• WHAT YOU NEED TO DO: The response must consist of the lines below from the one with "filter: none -> User_favourites_count <= 233" through the one with "shaunybaby1986 | Tweet_retweet_count: 4 -> 5", exactly as they appear and with both ends kept.

INPUT: Begin

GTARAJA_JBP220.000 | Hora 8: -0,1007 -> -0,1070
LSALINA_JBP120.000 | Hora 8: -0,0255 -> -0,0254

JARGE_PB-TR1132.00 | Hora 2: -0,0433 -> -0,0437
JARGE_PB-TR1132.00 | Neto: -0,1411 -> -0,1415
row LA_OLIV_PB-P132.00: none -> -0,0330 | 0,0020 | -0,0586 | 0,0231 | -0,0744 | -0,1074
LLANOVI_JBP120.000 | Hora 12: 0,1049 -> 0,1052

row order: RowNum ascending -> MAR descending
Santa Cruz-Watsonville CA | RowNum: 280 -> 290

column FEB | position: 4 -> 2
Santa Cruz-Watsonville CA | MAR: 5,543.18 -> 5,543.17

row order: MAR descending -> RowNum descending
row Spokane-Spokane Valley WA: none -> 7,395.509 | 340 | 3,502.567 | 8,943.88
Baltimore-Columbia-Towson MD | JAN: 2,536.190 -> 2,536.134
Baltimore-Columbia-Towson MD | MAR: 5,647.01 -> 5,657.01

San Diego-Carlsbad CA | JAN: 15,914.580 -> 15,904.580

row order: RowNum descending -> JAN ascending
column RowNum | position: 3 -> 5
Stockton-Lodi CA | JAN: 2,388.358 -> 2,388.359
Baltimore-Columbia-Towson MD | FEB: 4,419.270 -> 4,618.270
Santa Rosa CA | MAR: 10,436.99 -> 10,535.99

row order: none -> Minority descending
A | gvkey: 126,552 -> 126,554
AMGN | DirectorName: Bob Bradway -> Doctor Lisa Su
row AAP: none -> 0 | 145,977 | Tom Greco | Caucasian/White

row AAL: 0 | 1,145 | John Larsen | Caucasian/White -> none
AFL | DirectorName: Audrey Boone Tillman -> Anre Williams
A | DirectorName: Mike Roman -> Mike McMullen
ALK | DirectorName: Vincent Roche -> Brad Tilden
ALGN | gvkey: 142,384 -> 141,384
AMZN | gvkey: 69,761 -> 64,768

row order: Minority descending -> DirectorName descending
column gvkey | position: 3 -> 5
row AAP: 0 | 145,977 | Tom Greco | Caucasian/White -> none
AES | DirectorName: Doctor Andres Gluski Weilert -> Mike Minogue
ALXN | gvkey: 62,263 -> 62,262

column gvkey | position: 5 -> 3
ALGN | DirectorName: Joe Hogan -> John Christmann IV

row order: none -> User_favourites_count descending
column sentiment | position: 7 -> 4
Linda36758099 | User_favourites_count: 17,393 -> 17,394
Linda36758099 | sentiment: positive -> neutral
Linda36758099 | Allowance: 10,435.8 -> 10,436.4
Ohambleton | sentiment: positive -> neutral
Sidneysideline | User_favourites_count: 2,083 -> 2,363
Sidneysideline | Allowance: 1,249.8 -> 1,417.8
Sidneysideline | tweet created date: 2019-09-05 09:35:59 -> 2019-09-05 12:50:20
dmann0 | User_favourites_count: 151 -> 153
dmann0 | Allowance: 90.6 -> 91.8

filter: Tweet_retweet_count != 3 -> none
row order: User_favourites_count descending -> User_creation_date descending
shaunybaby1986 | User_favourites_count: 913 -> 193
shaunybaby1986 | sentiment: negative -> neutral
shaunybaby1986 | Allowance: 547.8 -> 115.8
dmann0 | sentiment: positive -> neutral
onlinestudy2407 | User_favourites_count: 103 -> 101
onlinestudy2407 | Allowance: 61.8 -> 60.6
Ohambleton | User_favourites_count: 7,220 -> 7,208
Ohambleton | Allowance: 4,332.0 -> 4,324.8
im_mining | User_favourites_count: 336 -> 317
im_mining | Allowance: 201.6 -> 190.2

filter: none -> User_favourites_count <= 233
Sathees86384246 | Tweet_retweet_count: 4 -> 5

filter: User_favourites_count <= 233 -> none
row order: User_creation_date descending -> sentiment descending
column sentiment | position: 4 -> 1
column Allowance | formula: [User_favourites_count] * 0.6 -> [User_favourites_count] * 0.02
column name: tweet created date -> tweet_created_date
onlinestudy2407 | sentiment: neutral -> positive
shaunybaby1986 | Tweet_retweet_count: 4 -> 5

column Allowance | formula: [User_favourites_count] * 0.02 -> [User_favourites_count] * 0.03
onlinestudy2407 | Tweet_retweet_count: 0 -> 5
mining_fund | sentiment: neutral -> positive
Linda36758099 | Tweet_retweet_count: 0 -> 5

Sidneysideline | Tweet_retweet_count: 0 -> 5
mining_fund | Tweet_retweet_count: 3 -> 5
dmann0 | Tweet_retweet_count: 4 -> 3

INPUT: End

• COMPLETED EXERCISE:
filter: none -> User_favourites_count <= 233
Sathees86384246 | Tweet_retweet_count: 4 -> 5

filter: User_favourites_count <= 233 -> none
row order: User_creation_date descending -> sentiment descending
column sentiment | position: 4 -> 1
column Allowance | formula: [User_favourites_count] * 0.6 -> [User_favourites_count] * 0.02
column name: tweet created date -> tweet_created_date
onlinestudy2407 | sentiment: neutral -> positive
shaunybaby1986 | Tweet_retweet_count: 4 -> 5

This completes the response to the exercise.